For the patients who do not suffer from immediate side-effects during the aspirin treatment, the risk for CVA is still 50%, whereas the risk for CVA is only 10% for patients treated by warfarin and not suffering from side-effects during the period of treatment. If an average patient (moderate risk) with atrial fibrillation gets a stroke (CVA), regardless of treatment or no treatment, he or she is classified as affected or unaffected. Out of all CVA:s that occur, 25% are affected and 75% are unaffected.
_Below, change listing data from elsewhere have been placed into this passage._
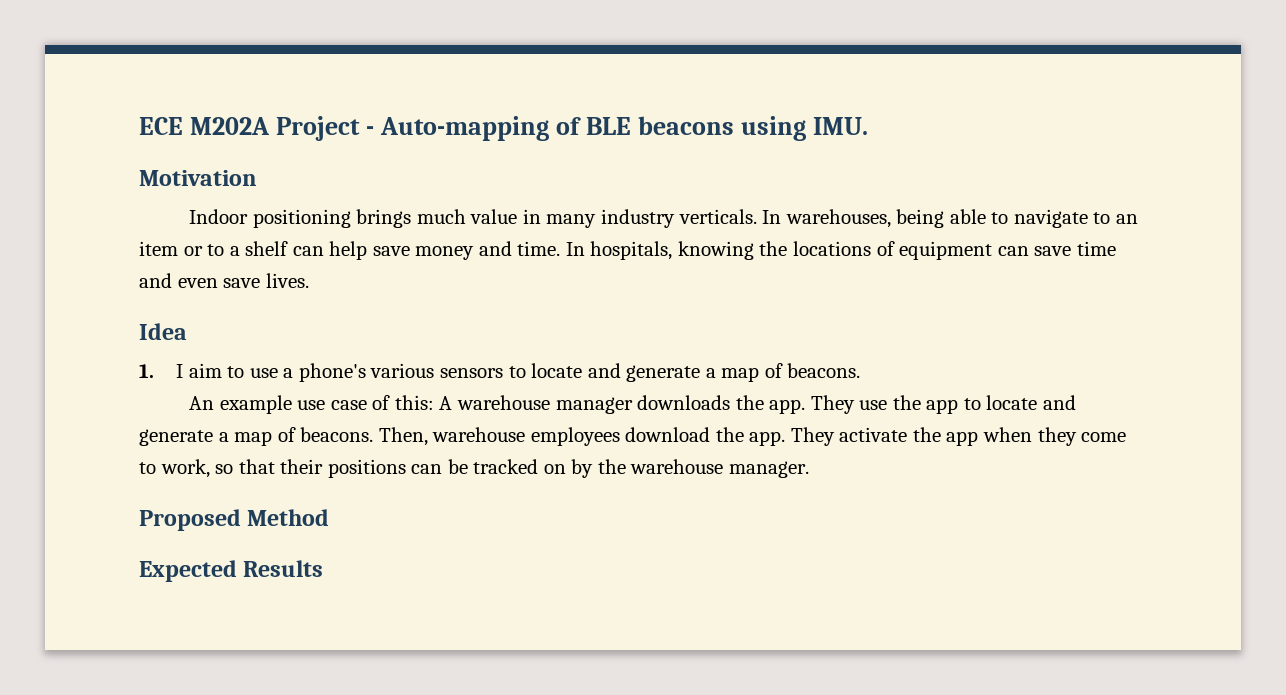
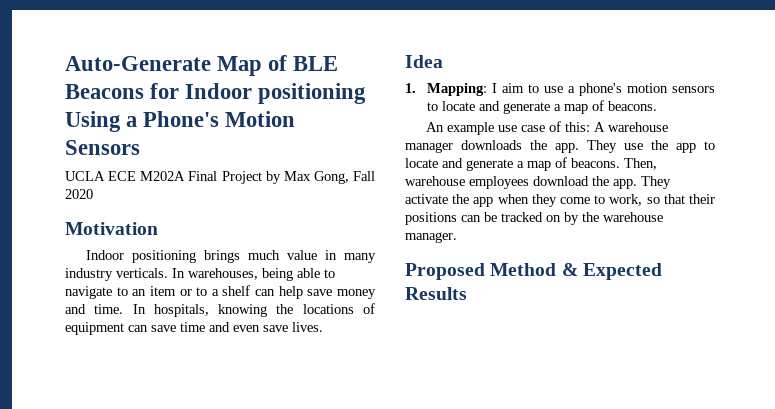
- ECE M202A Project - Auto-mapping of BLE beacons using IMU.
+ Auto-Generate Map of BLE Beacons for Indoor positioning Using a Phone's Motion Sensors
+ UCLA ECE M202A Final Project by Max Gong, Fall 2020
- 1. I aim to use a phone's various sensors to locate and generate a map of beacons.
+ 1. Mapping: I aim to use a phone's motion sensors to locate and generate a map of beacons.
- Proposed Method
- Expected Results
+ Proposed Method & Expected Results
Transition costs(those that happen just once) for the treatment of a patient with CVA is established to 76,600 SEK (unaffected patients), whereas the state costs (those that remain patients for their Iifetime) for treatment of a patient with CVA is estimated to 158,000SEK (affected patients). The treatment of a haemorrhage is estimated to 32,000 SEK, and the cost of a medical treatment (either aspirin or warfarin) is 15,000 SEK.

What would be your recommendation to the hospital in the handling of moderate risk patients with atrial fibrillation and why?

But how could we solve it?

If you draw the decision tree, you will see that the warfarin is the best medical treatment.